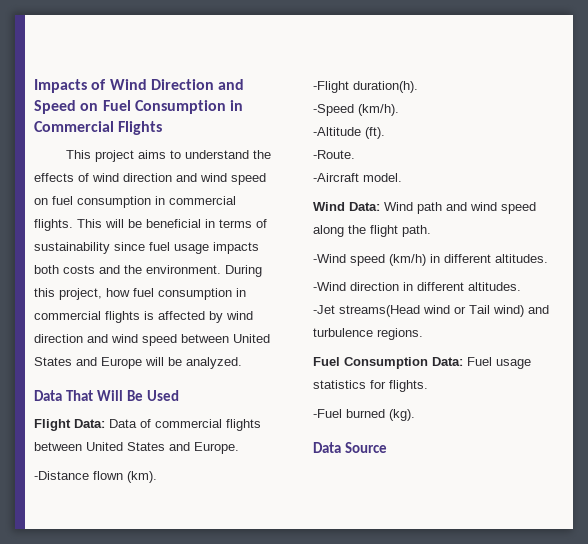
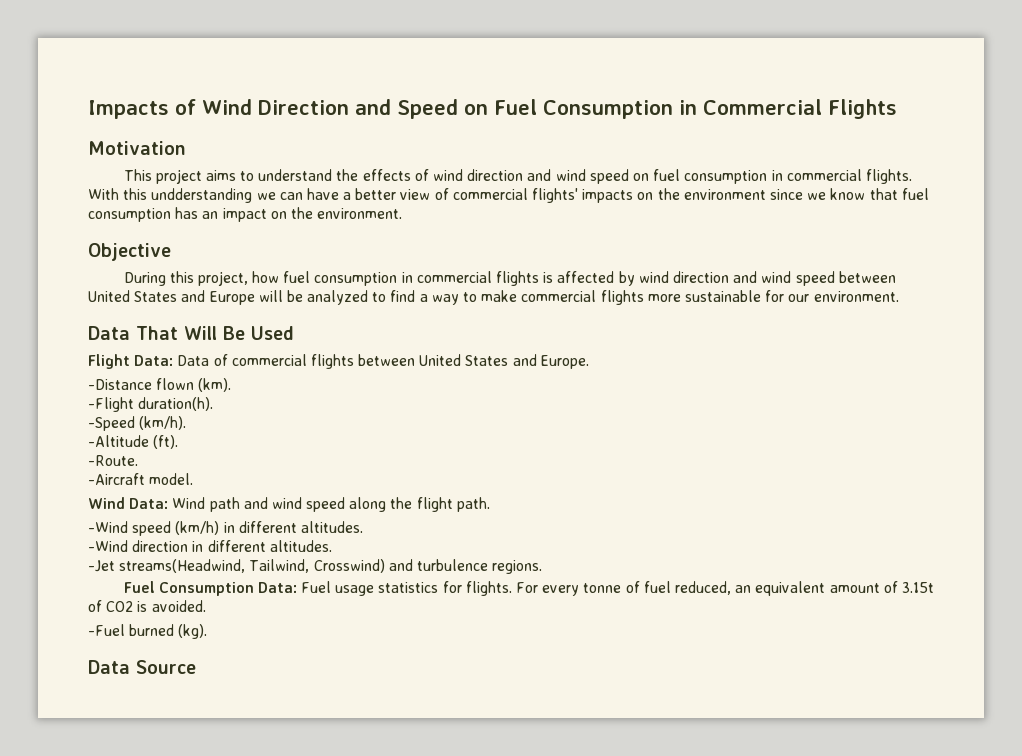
+ Motivation
- This will be beneficial in terms of sustainability since fuel usage impacts both costs and the environment. During this project, how fuel consumption in commercial flights is affected by wind direction and wind speed between United States and Europe will be analyzed.
+ With this undderstanding we can have a better view of commercial flights' impacts on the environment since we know that fuel consumption has an impact on the environment.
+ Objective
+ During this project, how fuel consumption in commercial flights is affected by wind direction and wind speed between United States and Europe will be analyzed to find a way to make commercial flights more sustainable for our environment.
- -Jet streams(Head wind or Tail wind) and turbulence regions.
+ -Jet streams(Headwind, Tailwind, Crosswind) and turbulence regions.
+ For every tonne of fuel reduced, an equivalent amount of 3.15t of CO2 is avoided.

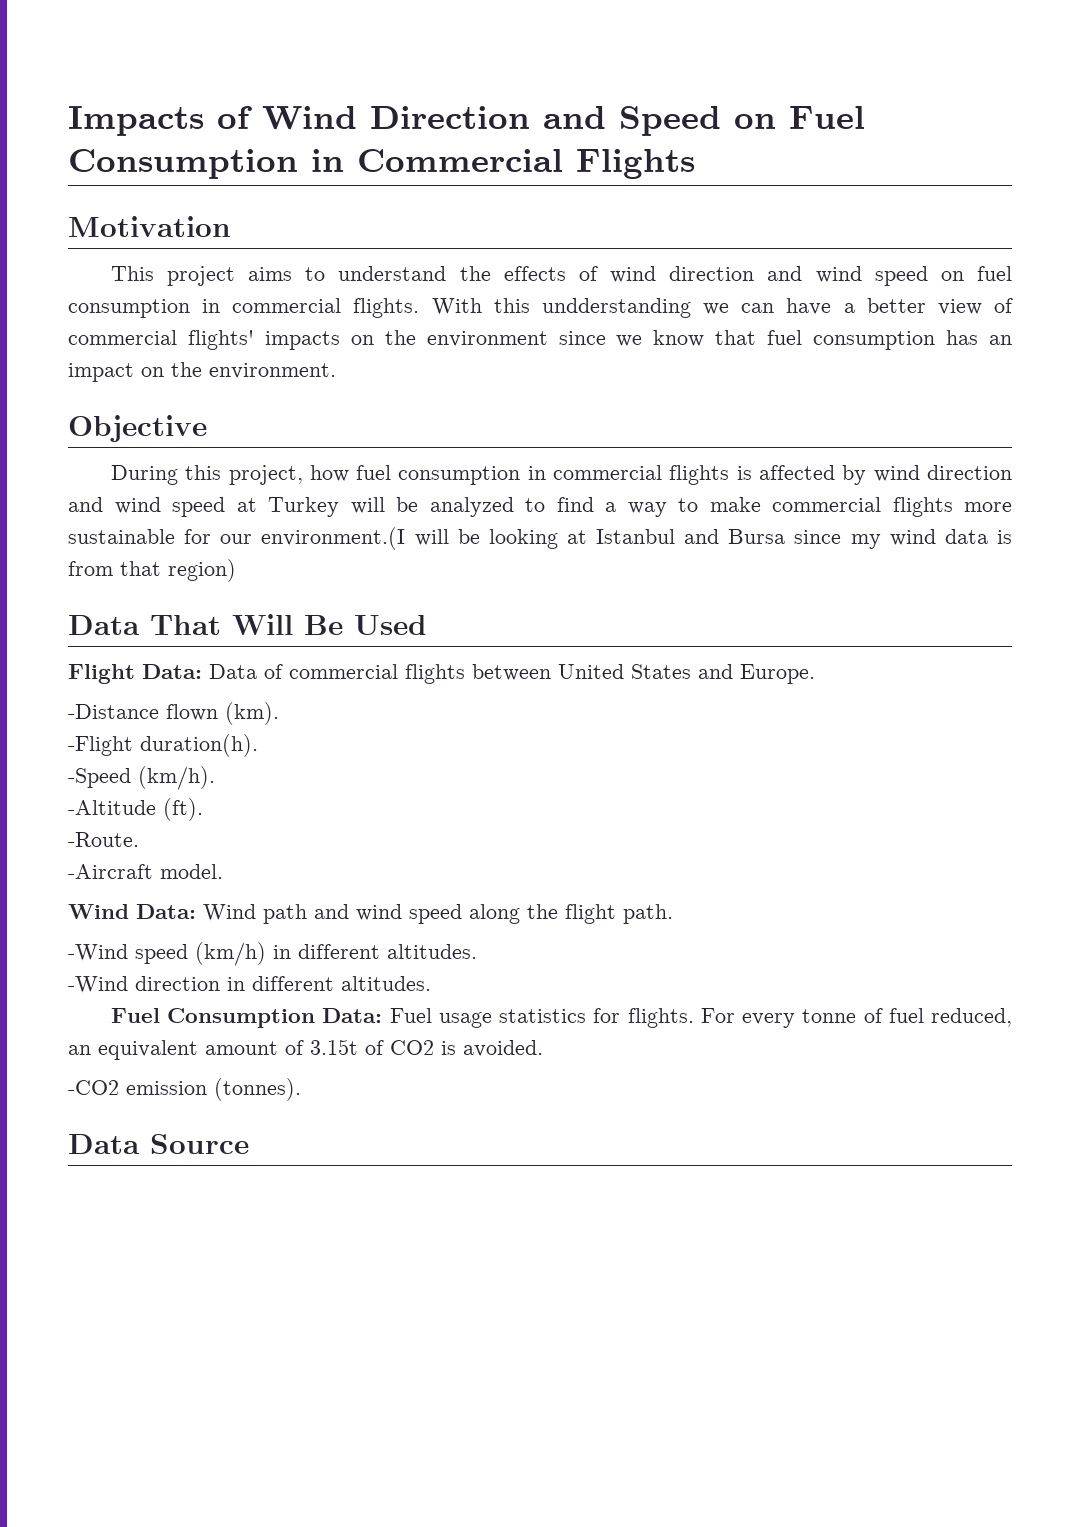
- During this project, how fuel consumption in commercial flights is affected by wind direction and wind speed between United States and Europe will be analyzed to find a way to make commercial flights more sustainable for our environment.
+ During this project, how fuel consumption in commercial flights is affected by wind direction and wind speed at Turkey will be analyzed to find a way to make commercial flights more sustainable for our environment.(I will be looking at Istanbul and Bursa since my wind data is from that region)
- -Jet streams(Headwind, Tailwind, Crosswind) and turbulence regions.
- -Fuel burned (kg).
+ -CO2 emission (tonnes).

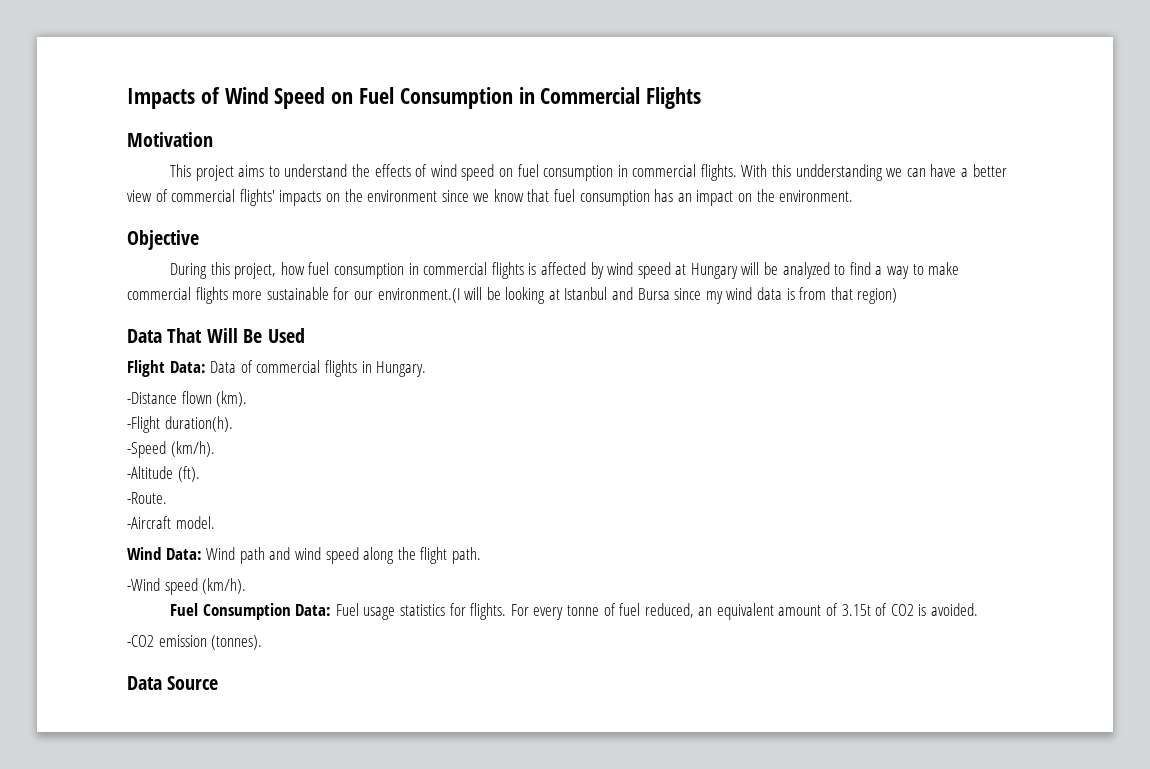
- Impacts of Wind Direction and Speed on Fuel Consumption in Commercial Flights
+ Impacts of Wind Speed on Fuel Consumption in Commercial Flights
- This project aims to understand the effects of wind direction and wind speed on fuel consumption in commercial flights.
+ This project aims to understand the effects of wind speed on fuel consumption in commercial flights.
- During this project, how fuel consumption in commercial flights is affected by wind direction and wind speed at Turkey will be analyzed to find a way to make commercial flights more sustainable for our environment.(I will be looking at Istanbul and Bursa since my wind data is from that region)
+ During this project, how fuel consumption in commercial flights is affected by wind speed at Hungary will be analyzed to find a way to make commercial flights more sustainable for our environment.(I will be looking at Istanbul and Bursa since my wind data is from that region)
- Flight Data: Data of commercial flights between United States and Europe.
+ Flight Data: Data of commercial flights in Hungary.
- -Wind speed (km/h) in different altitudes.
- -Wind direction in different altitudes.
+ -Wind speed (km/h).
· · · · ·
## Exercise details
Tally the lines in these entries that have the string "understand" in them, then answer with the count and nothing else.

## Your solution
2